Nel 2002 ecco la svolta che ci interessa. Infatti, è in quell’anno che iniziò a fare il decoratore e il designer di interni. Lanciò anche una linea di complementi d’arredo.

LA MORTE IN UN MOMENTO SIMBOLICO

Se ne è andato proprio durante la settimana della moda parigina. Pochi giorni prima, il 30 settembre, era andata in scena la collezione primavera/estate 2021.

Sidney Toledano, il CEO di LVMH Fashion Group, ha dichiarato che Kenzo è sempre rimasto vicino alla casa di moda e che solo il peggioramento della salute gli ha impedito di esserci. Toledano lo ricorda così: “”Penso fosse un grande designer e una gran bella persona”.

KENZŌ TAKADA ERA UN GIAPPONESE ATIPICO

Kenzō Takada era il quinto di sette figli. È stato il primo stilista del Sol Levante a conquistare Parigi. Si narra che da bambino rubasse i giornali di moda delle sorelle e li leggesse di nascosto. Proprio da lì, forse, è iniziato un percorso di vita che lo ha portato dove lo ha portato.

Oltre ai fiori e ai colori, amava l’animalier (il leopardato, per intenderci, ma faceva anche felpe con la tigre), l’oversize, le sproporzioni, i colori. E amava mischiare tutto. Un po’ anomalo per una persona proveniente dal Giappone, la Patria del minimalismo, dell’essenzialità e della misura e dell’estetica del buio (Amelie Nothomb, scrittrice belga nata a Kobe, la città dell’Università frequentata da Kenzo, nel libro La nostalgia felice ha scritto che i monumenti giapponesi sono fatti per essere visti al buio.

O FORSE NO? IL K3 E LA CASA (ANCHE A MILANO)

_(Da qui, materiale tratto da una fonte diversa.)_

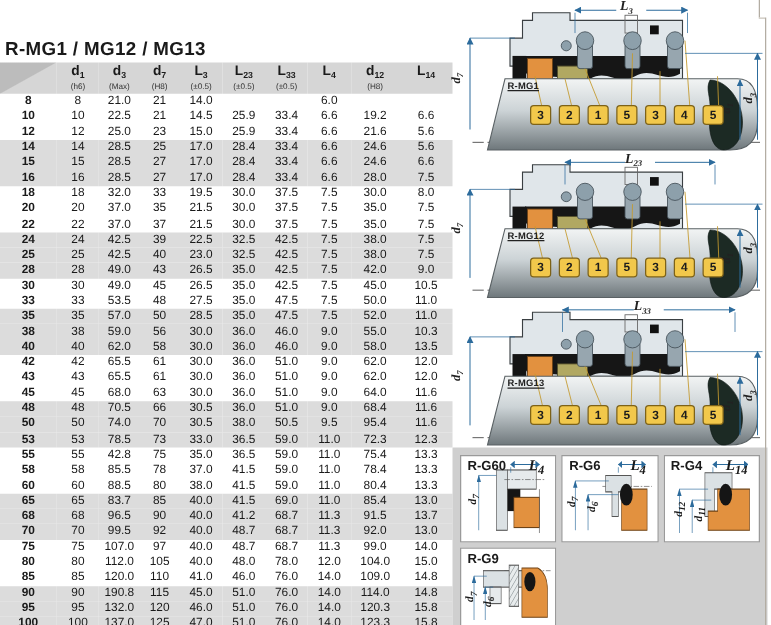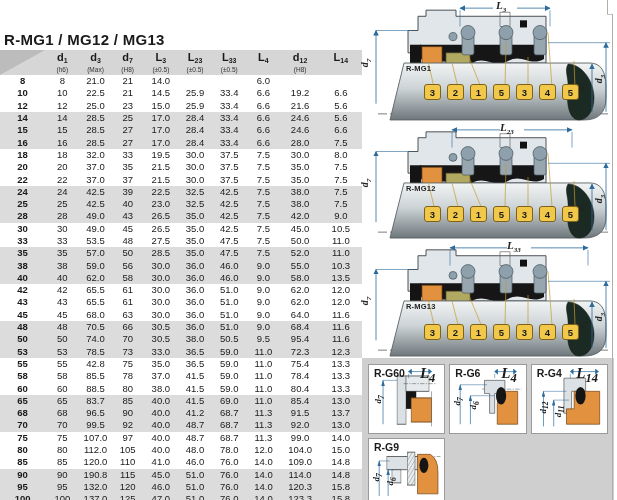--- a/index.html
+++ b/index.html
@@ -27,7 +27,7 @@
   .dim-top-label sub,.dim-rot sub{font-size:7px;}
   .dim-rot{position:absolute;font-family:"Liberation Serif",serif;font-style:italic;font-weight:bold;
            font-size:10px;color:#222;transform:rotate(-90deg);transform-origin:center;}
-  .seal-label{position:absolute;font-size:7.5px;font-weight:bold;color:#222;letter-spacing:.2px;}
+  .seal-label{position:absolute;font-size:7.5px;font-weight:bold;color:#222;letter-spacing:.2px;text-decoration:underline;}
   .chips{position:absolute;left:64px;top:84px;display:flex;gap:6px;}
   .chip{display:flex;align-items:center;justify-content:center;width:15px;height:14px;
         background:#f2c84b;border:1px solid #7d6218;border-radius:3px;

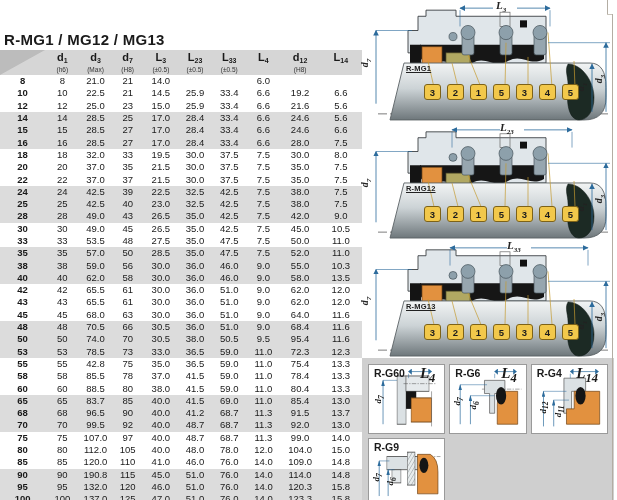--- a/index.html
+++ b/index.html
@@ -40,7 +40,7 @@
   .detail-cell svg{position:absolute;left:0;top:0;width:100%;height:100%;}
   .detail-label{position:absolute;left:5px;top:2px;font-size:10.5px;font-weight:bold;}
   .d-top{position:absolute;right:9px;top:0;font-family:"Liberation Serif",serif;font-style:italic;
-         font-weight:bold;font-size:15px;}
+         font-weight:bold;font-size:12px;}
   .d-rot{position:absolute;font-family:"Liberation Serif",serif;font-style:italic;font-weight:bold;
          font-size:9px;transform:rotate(-90deg);transform-origin:center;}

Tuttavia, quest’anima è ritornata nel design di K3, che si occupa di mobili, tappeti, carte da parati, ceramiche, lenzuola, biancheria per la casa e per il bagno. Recentemente, aveva lanciato una collezione incentrata su tre linee: la “Shogun”, di carattere sobrio e con molto bianco e nero, la “Sakura”, che vuole dare un’idea di armonia e di tranquillità e che usa un po’ di oro e dei colori pastello, e la “Maiko”, che usa vivaci come il rosso e il rosa per rendere omaggio al kimono e al trucco delle geishe.

È prevista l’apertura di uno showroom a Milano.

Queste parole spiegano bene il cambiamento di Kenzo: “Nell’abbigliamento bisogna essere per tutto il tempo immersi nelle collezioni e questo richiede un’organizzazione più grande, dei laboratori e tutto il resto: non posso più lavorare così”.

IL KINTSUGI, GLI OGGETTI E IL RICICLAGGIO

Nel fare questo lavoro, si è ispirato al “kintsugi”, l’arte giapponese di riparare porcellane o ceramiche rotte con giunzioni di lacca cosparse d’oro. Questa tecnica risale al Quattrocento.

Anche il logo di K3 richiama il kintsugi, così come i motivi di alcuni tessuti.

Engelbert Honorat, che era un assistente di Kenzo, ha detto: “È un modo per ricreare un patchwork aggiungendo una traccia d’oro ed è un processo che trascrive il modo di pensare giapponese secondo cui si nobilita qualcosa rimanendo semplici”.

“Il kintsugi rende l’oggetto ancora più bello e s’iscrive perfettamente nello spirito moderno del riciclaggio. Uno dei pezzi forti della prima collezione è un tavolino con un buco nel mezzo e un piede che può essere riempito con acqua, consentendo molteplici utilizzi. Vi si possono lasciar galleggiare dei petali in superficie o mettervi dei mazzi di fiori, un omaggio all’arte dell’ikebana. I mei interni ideali sono quelli confortevoli, che ti invitano a stare a casa. Mi piacciono le cose dolci e poetiche, non aggressive. Mi piace sognare”. Lo ha detto Kenzō Takada.